All of lore.kernel.org
 help / color / mirror / Atom feed
* hvc_console change results in corrupt oops output
@ 2011-07-04 10:57 Anton Blanchard
  2011-07-04 13:56 ` Benjamin Herrenschmidt
  0 siblings, 1 reply; 10+ messages in thread
From: Anton Blanchard @ 2011-07-04 10:57 UTC (permalink / raw)
  To: benh, brueckner, borntraeger, linuxppc-dev


Hi,

We've been struggling to debug a hang on a large ppc64 box. Every time
we collect oops output there are pieces of the oops output missing and
in some cases entire CPUs are missing.

Eventually I realised the hvc_console driver is dropping characters.
The commit that caused this is:


commit 3feebbb5492e9e463467cefb633e23a3dfcec132
Author: Hendrik Brueckner <brueckner@linux.vnet.ibm.com>
Date:   Mon Oct 13 23:12:50 2008 +0000

    hvc_console: Fix loop if put_char() returns 0
    
    If put_char() routine of a hvc console backend returns 0, then the
    hvc console starts looping in the following scenarios:
    
    1. hvc_console_print()
        If put_char() returns 0 then the while loop may loop forever.
        I have added the missing check for 0 to throw away console
        messages.


The hypervisor gives us a busy return, so we could retry a number of
times instead of dropping it on the floor. We'd need to do it in the
hvc_console driver - the tty drivers share the same backend
functions so we can't hide it in the pseries put_chars function.

Anton

^ permalink raw reply	[flat|nested] 10+ messages in thread

* Re: hvc_console change results in corrupt oops output
  2011-07-04 10:57 hvc_console change results in corrupt oops output Anton Blanchard
@ 2011-07-04 13:56 ` Benjamin Herrenschmidt
  2011-07-04 14:24   ` Hendrik Brueckner
  0 siblings, 1 reply; 10+ messages in thread
From: Benjamin Herrenschmidt @ 2011-07-04 13:56 UTC (permalink / raw)
  To: Anton Blanchard; +Cc: borntraeger, brueckner, linuxppc-dev

On Mon, 2011-07-04 at 20:57 +1000, Anton Blanchard wrote:

 .../...

> The hypervisor gives us a busy return, so we could retry a number of
> times instead of dropping it on the floor. We'd need to do it in the
> hvc_console driver - the tty drivers share the same backend
> functions so we can't hide it in the pseries put_chars function.

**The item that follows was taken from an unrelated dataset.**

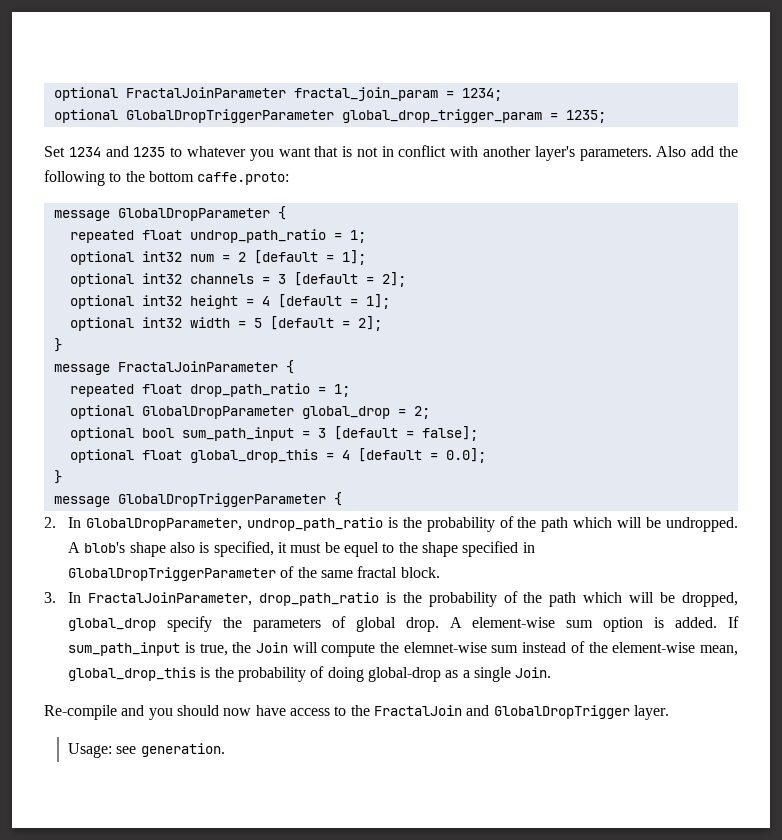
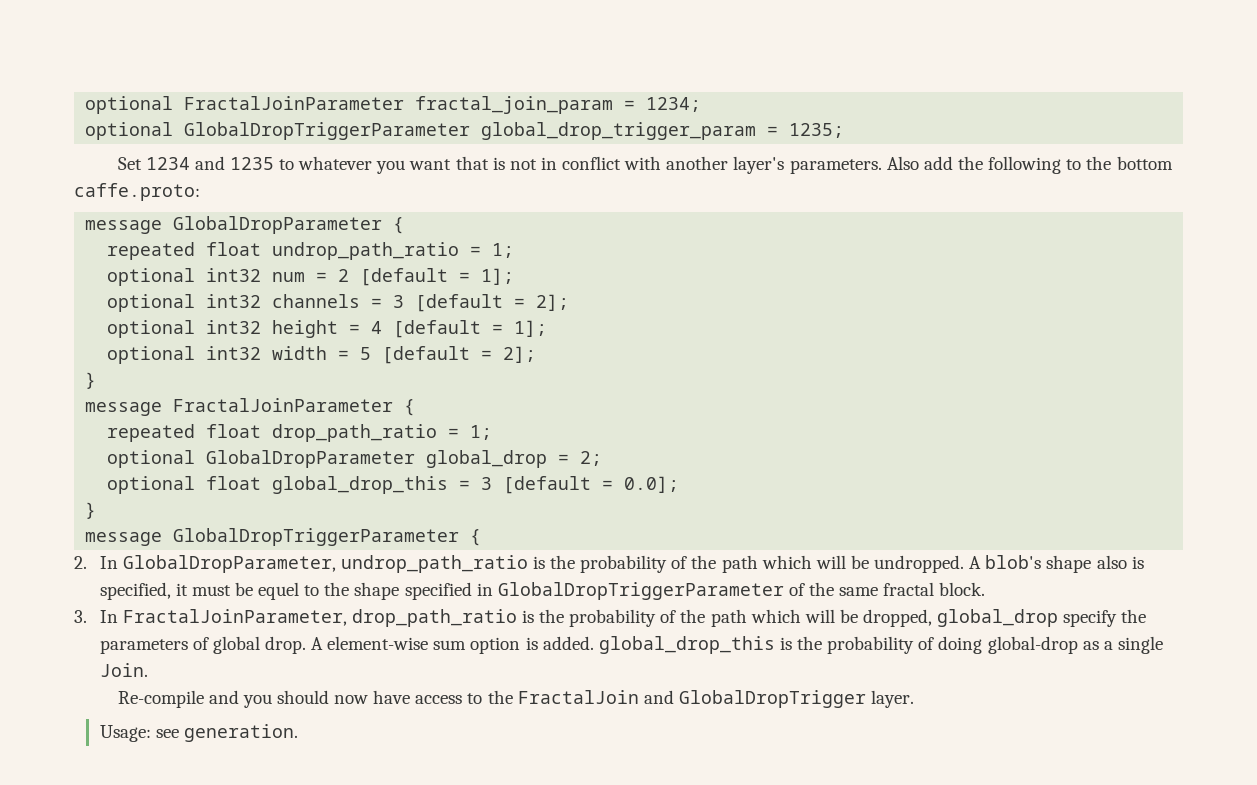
- optional bool sum_path_input = 3 [default = false];
- optional float global_drop_this = 4 [default = 0.0];
+ optional float global_drop_this = 3 [default = 0.0];
- A element-wise sum option is added. If sum_path_input is true, the Join will compute the elemnet-wise sum instead of the element-wise mean, global_drop_this is the probability of doing global-drop as a single Join.
+ A element-wise sum option is added. global_drop_this is the probability of doing global-drop as a single Join.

For kernel console, I don't see why not wait forever ... If the
underlying backend really lost the connection it can always return a
negative error no ?

Or we could have "well defined" return codes for "wait forever" vs.
"drop this" ... maybe return -EAGAIN.

Cheers,
Ben.

^ permalink raw reply	[flat|nested] 10+ messages in thread

* Re: hvc_console change results in corrupt oops output
  2011-07-04 13:56 ` Benjamin Herrenschmidt
@ 2011-07-04 14:24   ` Hendrik Brueckner
  2011-07-05  4:17     ` Tabi Timur-B04825
  0 siblings, 1 reply; 10+ messages in thread
From: Hendrik Brueckner @ 2011-07-04 14:24 UTC (permalink / raw)
  To: Benjamin Herrenschmidt
  Cc: borntraeger, brueckner, linuxppc-dev, Anton Blanchard

On Mon, Jul 04, 2011 at 11:56:27PM +1000, Benjamin Herrenschmidt wrote:
> On Mon, 2011-07-04 at 20:57 +1000, Anton Blanchard wrote:
> 
>  .../...
> 
> > The hypervisor gives us a busy return, so we could retry a number of
> > times instead of dropping it on the floor. We'd need to do it in the
> > hvc_console driver - the tty drivers share the same backend
> > functions so we can't hide it in the pseries put_chars function.
> 
> For kernel console, I don't see why not wait forever ... If the
> underlying backend really lost the connection it can always return a
> negative error no ?
> 
> Or we could have "well defined" return codes for "wait forever" vs.
> "drop this" ... maybe return -EAGAIN.

I will check this again for my hvc_iucv back-end.  Meanwhile a found
an old thread discussing the same issue.  It covers some differences
between console and ttys which actually does not matter for hvc-backend
because of the shared put_chars() routine.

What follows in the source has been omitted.